陸上自衛隊のAH64D戦闘ヘリコプターが墜落した住宅。左側赤丸内に機体の一部=神埼市千代田町(2018年2月6日午前11時頃)

陸上自衛隊のAH64D戦闘ヘリコプターが墜落し、消火活動の続く住宅(左)=5日午後8時16分、佐賀県神埼市

陸自AH64D戦闘ヘリ墜落のイメージ

 5日午後4時43分ごろ、佐賀県神埼市千代田町嘉納の住宅に、陸上自衛隊目達原駐屯地(神埼郡吉野ヶ里町)の第3対戦車ヘリコプター隊所属のAH64D戦闘ヘリコプターが墜落し、炎上した。現場で隊員1人の死亡が確認され、住宅の住人4人のうち小学5年の女児(11)が右膝を打撲するけがをして神埼市内の病院に搬送された。ヘリに搭乗していたもう1人の隊員の捜索が続いている。 

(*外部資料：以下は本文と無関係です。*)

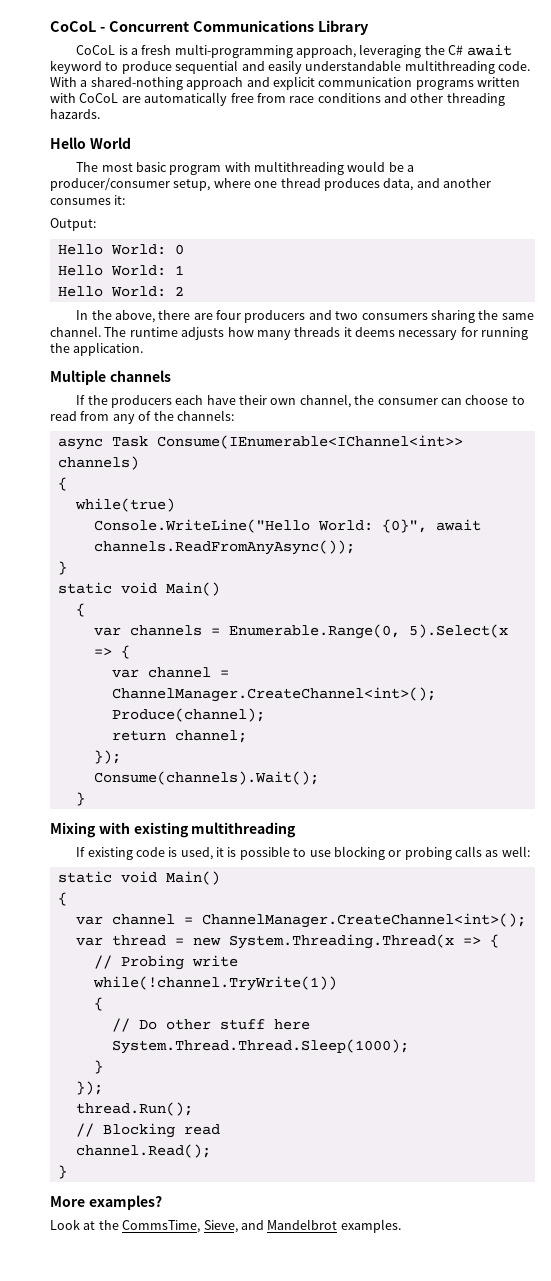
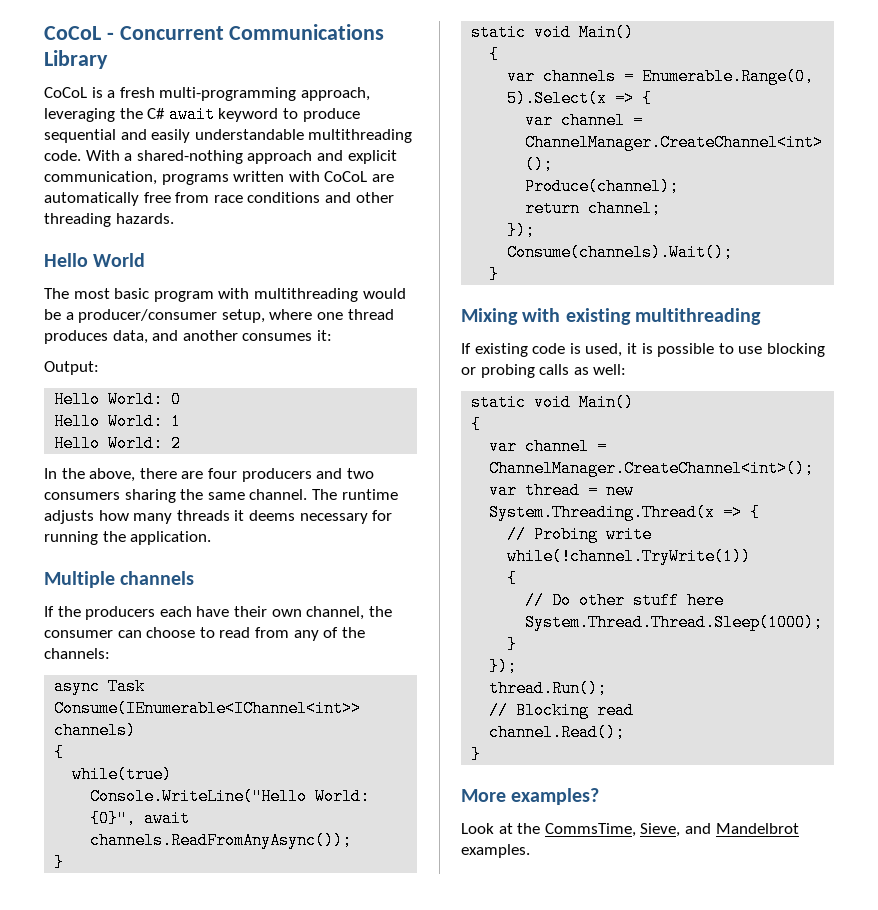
[318,77,413,87] communication -> [44,171,157,185] communication,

 神埼署や佐賀広域消防局によると、会社員川口貴士さん(35)方の木造2階建ての住宅と小屋を全焼し、隣接する川口さんの父親利文さん(67)方の木造平屋建てが一部焼けた。家にいた利文さんの妻(69)や近くの住民にけがはなく、周辺の千代田中部小学校や大立寺幼稚園などへの影響は確認されていない。

 防衛省によると、搭乗していた副操縦士の髙山啓希1等陸曹(26)が死亡し、機長で前方の操縦席にいた齊藤謙一2等陸佐(43)は行方が分かっていない。ヘリは目達原駐屯地で50飛行時間ごとの定期整備をした後に飛行試験をしていて、機首から墜落したとみられる。目達原から福岡県久留米市を通って朝倉市に向かうルートを予定し、午後4時36分に離陸し、7分後の同43分に墜落した。フライトレコーダー(飛行記録装置)は搭載されていた。

 小野寺五典防衛相は一般の住宅にヘリが墜落したことに関し「大変申し訳なく、重く受け止めている。改めておわびする」と謝罪した。安倍晋三首相は陸自のAH64D戦闘ヘリの同型機を全て飛行停止にするとともに、自衛隊ヘリ全機の整備点検徹底を指示した。

 墜落事故を受け、佐賀県は山口祥義知事をトップとする災害情報連絡室を設置して情報収集や連絡調整に当たっている。防衛省の大野敬太郎政務官は同日、現地に派遣された。副島良彦副知事は県庁で三貝哲九州防衛局長と面談する。

 県警は6日午後、髙山1等陸曹を司法解剖して死因を確かめる。県警によると、自衛隊が主導する形で警察や消防と3者で、業務上過失致死容疑や航空危険行為処罰法違反容疑で現場検証を行い、墜落事故の被害状況などを調べる。